Of the many charts and graphs on Sleep Like the Dead, one of the most striking is entitled “Satisfaction by Year of Ownership.” This graph tracks “owner satisfaction” over a period of fifteen years. During the first year of ownership, the data shows, around 85% of owners report satisfaction with their mattresses. After eight years, the percentage drops into the 60s. After eleven, it plummets to less than 50. Clearly, “owner satisfaction” bears a direct correlation to length of service. The longer you own your mattress, the less likely you are to be satisfied.
Less obvious, perhaps, is a reverse correlation between satisfaction and expectation. According to Sleep Like the Dead, the average lifespan of a contemporary mattress is 6.9 years.
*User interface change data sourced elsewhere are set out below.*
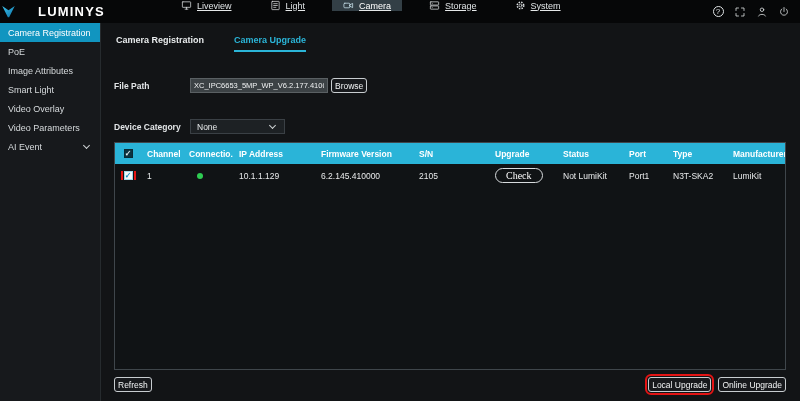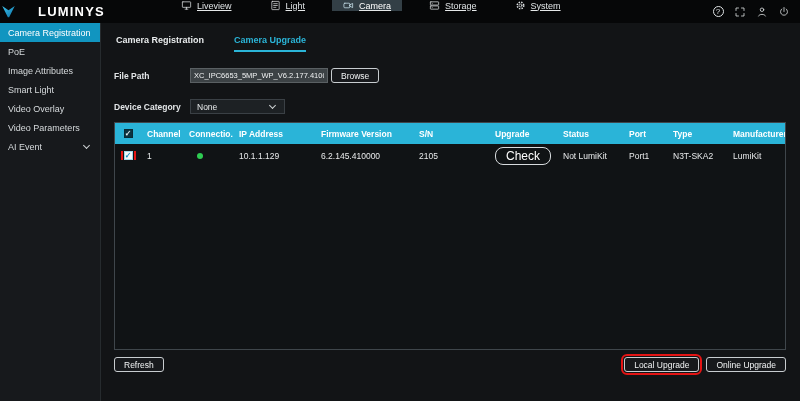--- a/index.html
+++ b/index.html
@@ -34,26 +34,26 @@
 
   .main { flex:1; background:#121416; position:relative; padding:6px 14px 0 14px; min-width:0; }
   .content-divider { position:absolute; left:0; top:0; bottom:0; width:1px; background:#262b2e; }
 
   
   .tabs { display:flex; gap:30px; margin:6px 0 0 2px; }
   .tab { font-size:9px; font-weight:bold; color:#e8ebec; padding-bottom:5px; border-bottom:2px solid transparent; }
   .tab.active { color:#2bb5d8; border-bottom-color:#2bb5d8; }
 
   
-  .form-row { display:flex; align-items:center; margin-top:16px; }
+  .form-row { display:flex; align-items:center; margin-top:26px; }
   .form-label { width:76px; font-size:8.5px; font-weight:bold; color:#e2e5e7; }
   .path-input { width:138px; height:15px; background:#3c4245; border:1px solid #5a6063;
                 color:#f0f2f3; font-size:7.5px; padding:0 3px; font-family:"Liberation Sans",sans-serif; }
   .btn { height:15px; background:#17191c; border:1px solid #c8cdd0; border-radius:3px;
-         color:#f2f4f5; font-size:8.5px; padding:0 9px; font-family:"Liberation Sans",sans-serif;
+         color:#f2f4f5; font-size:8.5px; padding:0 3px; font-family:"Liberation Sans",sans-serif;
          display:inline-flex; align-items:center; }
   .browse-btn { margin-left:3px; }
   .select { width:95px; height:15px; background:#1d2124; border:1px solid #3a4045;
             display:flex; align-items:center; justify-content:space-between; padding:0 6px; }
   .select-value { font-size:8.5px; color:#e8ebec; }
 
   
   .table { margin-top:8px; width:672px; height:228px; border:1px solid #3f464b; background:#101315;
            display:flex; flex-direction:column; }
   .thead { height:21px; flex:0 0 21px; background:#2ab4d8; display:flex; align-items:center;
@@ -71,21 +71,21 @@
   .c8 { width:44px; flex:0 0 44px; }
   .c9 { width:60px; flex:0 0 60px; }
   .c10 { flex:1; }
 
   .checkbox { width:9px; height:9px; display:flex; align-items:center; justify-content:center;
               font-size:8px; line-height:9px; }
   .cb-header { background:#0c333f; border:1px solid #0a2a34; color:#dfeef3; }
   .cb-row { background:#f2f7f9; border:1px solid #9fd9ea; color:#1090c0; font-weight:bold; }
   .dot { width:6px; height:6px; border-radius:50%; background:#2ecc52; margin-left:8px; }
   .pill-btn { border:1px solid #d7dbdd; border-radius:8px; background:transparent; color:#ffffff;
-              font-size:12px; padding:1px 10px; font-family:Liberation Sans, sans-serif; }
+              font-size:10px; padding:1px 10px; font-family:Liberation Serif, serif; }
 
   
   .footer-row { display:flex; align-items:flex-start; margin-top:7px; width:672px; }
   .footer-right { margin-left:auto; display:flex; gap:7px; }
 
   .annot { outline:2px solid #e41414; outline-offset:1px; }
 
   svg .st { fill:none; stroke:#dfe3e5; stroke-width:1.6; stroke-linecap:round; stroke-linejoin:round; }
   .nav-item.active svg .st { stroke:#cfe9f2; }
 </style>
Imagine, if you will, an informed consumer who is well aware of that statistic. Why should he or she be dissatisfied if, after eight or ten years, the mattress in question no longer provides adequate comfort and support? “We suffer,” Zen master Thich Nhat Hanh reminds us, “not because things are impermanent but because we expect them to be permanent when they are not.”
Ten years ago, I purchased a black, 12-ounce kyusu—a traditional earthenware teapot with a mesh lining and a hollow side-handle—from a family-owned tea farm in northern Japan. Hand-crafted by a respected Japanese artisan, this exquisite object was expressly designed for brewing loose green tea. Every morning for the next four years, I brewed my Sencha, Fukamushi, Gyokuro, and other green teas in my elegant kyusu. I grew quite fond of it.
Then one morning, as I was removing wet tea leaves from the kyusu, a chunk of its thin black wall fell out. In an instant, its useful life was over. Dismayed by my loss, and uncertain whether to replace the kyusu with another of its kind, I wrote to the owner of the farm. This was his response:
We are so glad to hear that you continued to use HOHRYU Kyusu with so ardor and caution. . . . Endurance of your HOHRYU kyusu was probably enough. It is designed to be light weight as well as usual handcrafted high grade TOKONAME kyusu. At same time they are all designed to have enough endurance. Indeed your HOHRYU had been continuously used every morning for 4 years. Thank you again.
Reviewing this letter, I was aware that its author was a merchant defending the quality of his product. At the same time, I was charmed by his language and instructed by his implicit outlook. Unconsciously, I had assumed that my kyusu was more or less permanent. By contrast, the author viewed the “endurance” of that object as finite and appropriate. For many of us, I suspect, impermanence is a kind of specter, haunting our every moment. We fear, reject, and sometimes loathe it. But in the view implied by the letter, kyusus, mattresses, and our own vulnerable bodies are impermanent phenomena in the stream of life. They arise, endure for a while, and eventually dissipate, in a way that is both inevitable and natural.
What is not inevitable is the attitude with which we respond to that reality. Deny, minimize, or ignore it, and we will only increase our suffering. Acknowledge and absorb it, and we may suffer less. I am reminded of John Millington Synge’s tragic play Riders to the Sea (1904), where the widow Maurya, who has lost her husband and six sons to the sea, delivers one of the most powerful closing lines in twentieth-century drama:
Michael has a clean burial in the far north, by the grace of the Almighty God. Bartley will have a fine coffin out of the white boards, and a deep grave surely. What more can we want than that? No man at all can be living for ever, and we must be satisfied.
________
An explanation of the graph and the criteria used to determine percentages may be found at www.sleeplikethedead.com.
J. M. Synge, The Complete Plays (Methuen, 1981), 106.